Cependant, le P. Maurizio Gronchi, consultant du Dicastère pour la Doctrine de la Foi, qui a présenté le document avec le cardinal Fernández, a déclaré à ACI Prensa le 19 novembre qu’« il n’a pas été possible de trouver des mariologues disposés à collaborer », soulignant que ni les membres de la Faculté pontificale de théologie Marianum, ni ceux de l’Académie pontificale mariale internationale n’ont participé à la présentation du document à la Curie des Jésuites, un « silence » qui, selon lui, « peut être interprété comme un désaccord » (https://www.aciprensa.com/noticias/119297/es-supersticion-pensar-que-la-virgen-frena-la-ira-de-dios-dice-experto-vaticano-sobre-titulo-de-corredentora).
Une confirmation indirecte de l’existence de ce désaccord est venue d’un mariologue renommé, le P. Salvatore Maria Perrella, OSM, qui a déclaré que Mater Populi Fidelis « aurait dû être préparé par des personnes compétentes en la matière », ce qui revient à dire que le document a été rédigé par des personnes sans compétences mariologiques et, pourrait-on respectueusement ajouter, peu aptes à faire bon usage de la logique…

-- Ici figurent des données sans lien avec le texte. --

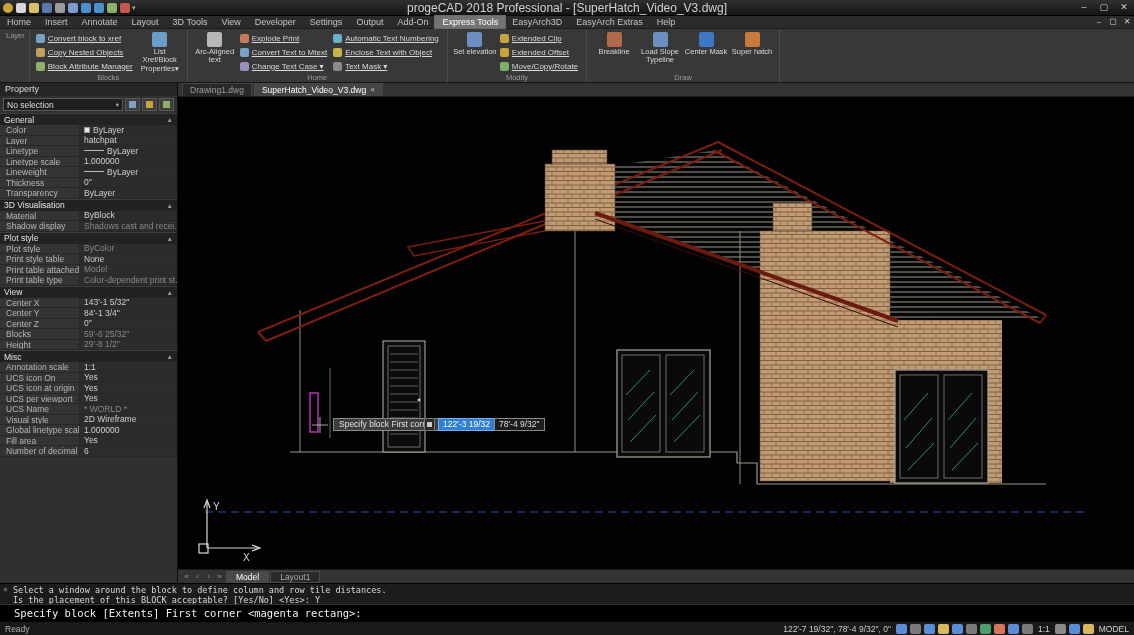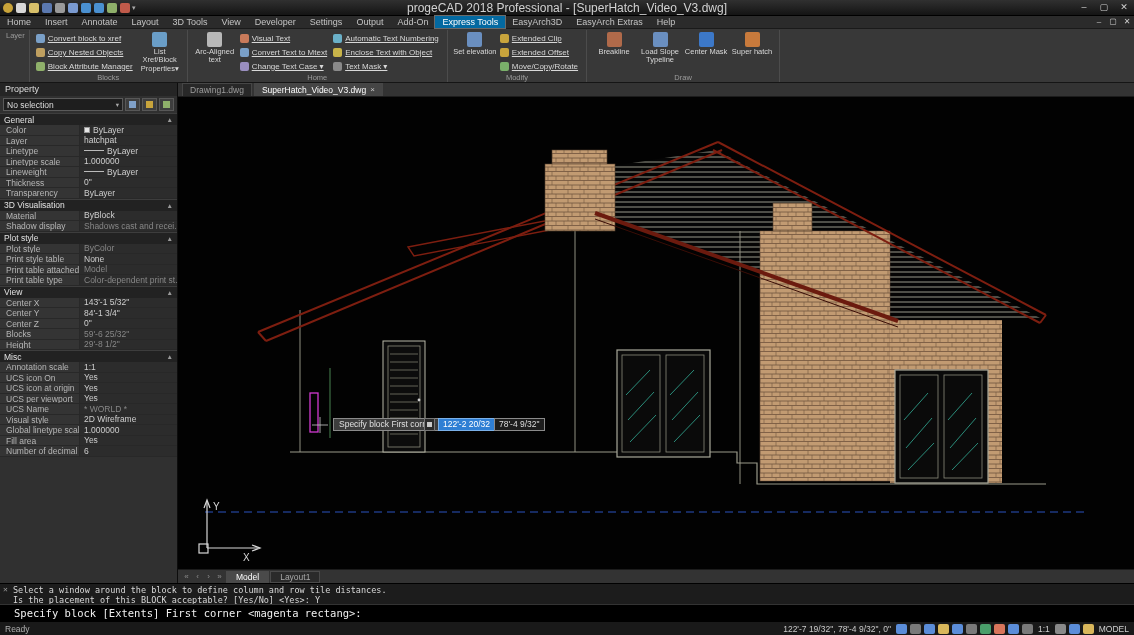--- a/index.html
+++ b/index.html
@@ -17,7 +17,7 @@
   .menubar{height:13px;background:#2b2b2b;display:flex;align-items:stretch;position:relative;border-bottom:1px solid #1a1a1a;}
   .menu-tabs{display:flex;}
   .menu-tab{padding:0 7px;line-height:12px;font-size:9px;color:#c4c4c4;white-space:nowrap;}
-  .menu-tab.f-active{background:#0369a1;color:#fff;outline:1px solid #6a6a6a;}
+  .menu-tab.f-active{background:#737373;color:#fff;outline:1px solid #6a6a6a;}
   .wincontrols.small .winbtn{width:14px;height:12px;font-size:8px;line-height:12px;}
   
   .ribbon{height:54px;background:#383838;border-bottom:1px solid #151515;display:flex;padding:1px 0 0 2px;}

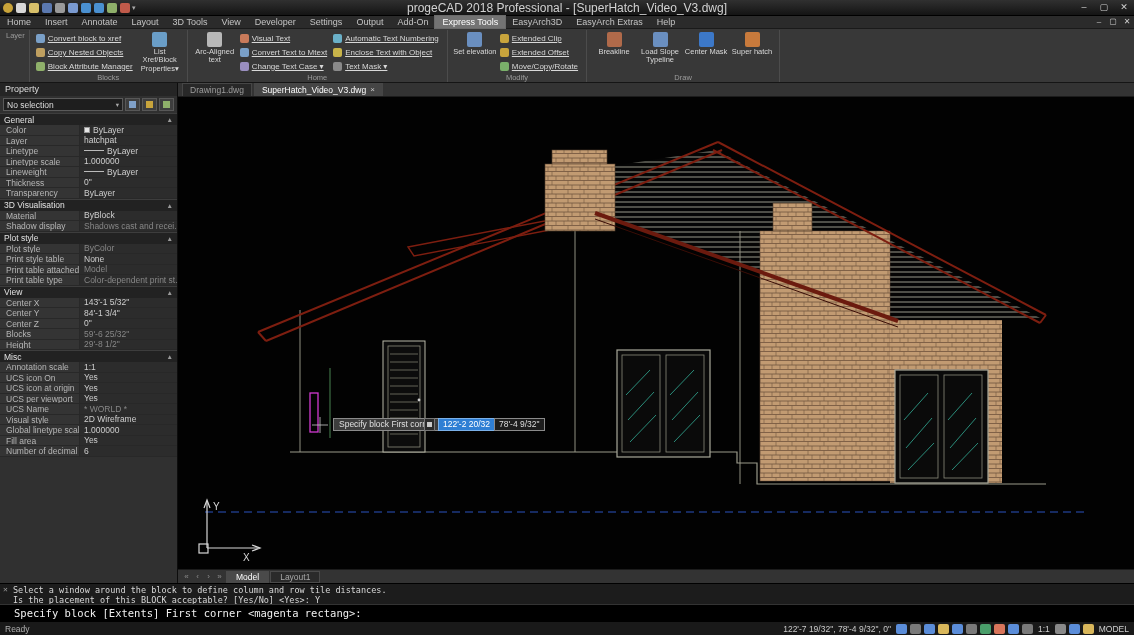--- a/index.html
+++ b/index.html
@@ -167,7 +167,7 @@
         </div>
         <div class="ritem k-small">
           <span class="ricon" style="background: rgb(200, 122, 90);"></span>
-          <span class="rlabel">Visual Text</span>
+          <span class="rlabel">Explode Print</span>
         </div>
         <div class="ritem k-small">
           <span class="ricon" style="background: rgb(122, 160, 200);"></span>

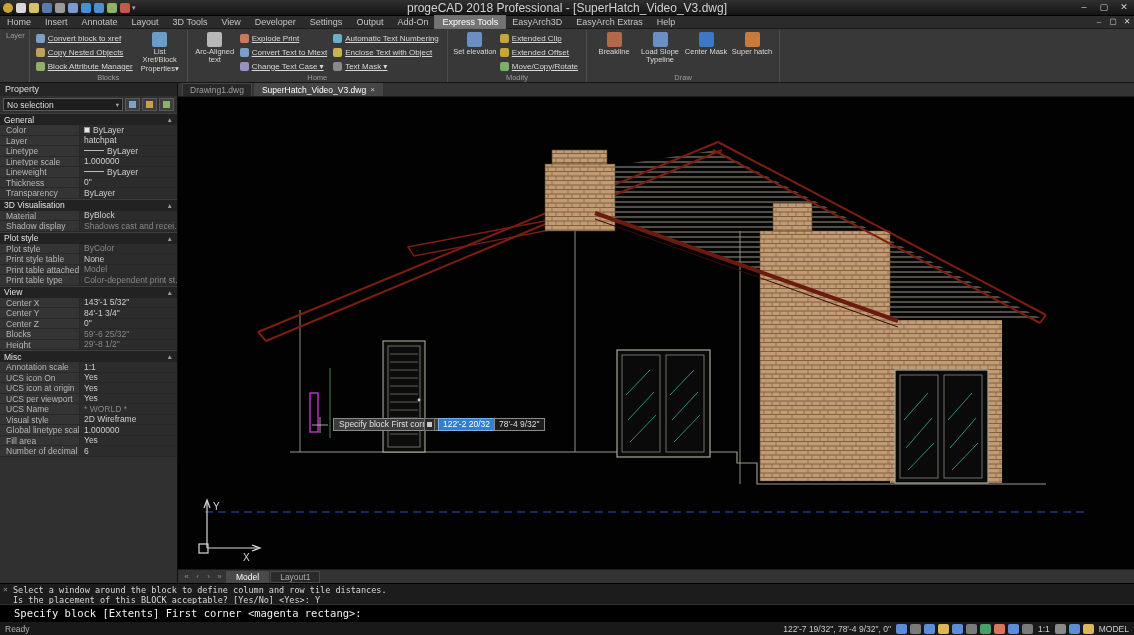--- a/index.html
+++ b/index.html
@@ -568,7 +568,7 @@
       <div class="dyn-tip tip-ico">
           <i></i>
         </div>
-      <div class="dyn-tip tip-x">122'-2 20/32</div>
+      <div class="dyn-tip tip-x">122'-3 19/32</div>
       <div class="dyn-tip tip-y">78'-4 9/32"</div>
     </div>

Mais puisque nous savons désormais que l’intention de Mater Populi Fidelis n’est pas d’imposer des limites arbitraires à la dévotion mariale ni de nier la participation de Marie à l’œuvre rédemptrice du Christ, et que l’« interdiction » ne concerne que l’usage officiel du titre de « Corédemptrice » dans les textes liturgiques et les actes du Magistère, sans s’étendre à la dévotion privée ni aux débats théologiques, pourrait-il se trouver meilleure occasion de descendre dans l’arène ?
Nous réaffirmons ce que nous avons écrit au lendemain de la publication du document : « Aujourd’hui, nous croyons qu’un petit nombre de prêtres et de laïcs nobles et courageux sont prêts à brandir l’épée à double tranchant de la Vérité, pour proclamer tous les privilèges de Marie et crier, aux pieds de son trône : ‘Quis ut Virgo ?’ (Qui est comme la Vierge ?). Sur eux descendra la grâce nécessaire pour livrer ce combat au cœur de la tempête. Et peut-être, comme souvent dans l’histoire, ceux qui cherchent à diminuer la lumière divine contribueront malgré eux à en révéler la splendeur. Ainsi en ira-t-il peut-être de ce document du Dicastère, qui tentant d’amoindrir la Mère de Dieu, confirmera sans le vouloir son immense grandeur» (Église catholique: Quis ut Virgo?, dans Correspondance européenne, n. 451 du 10 novembre 2025).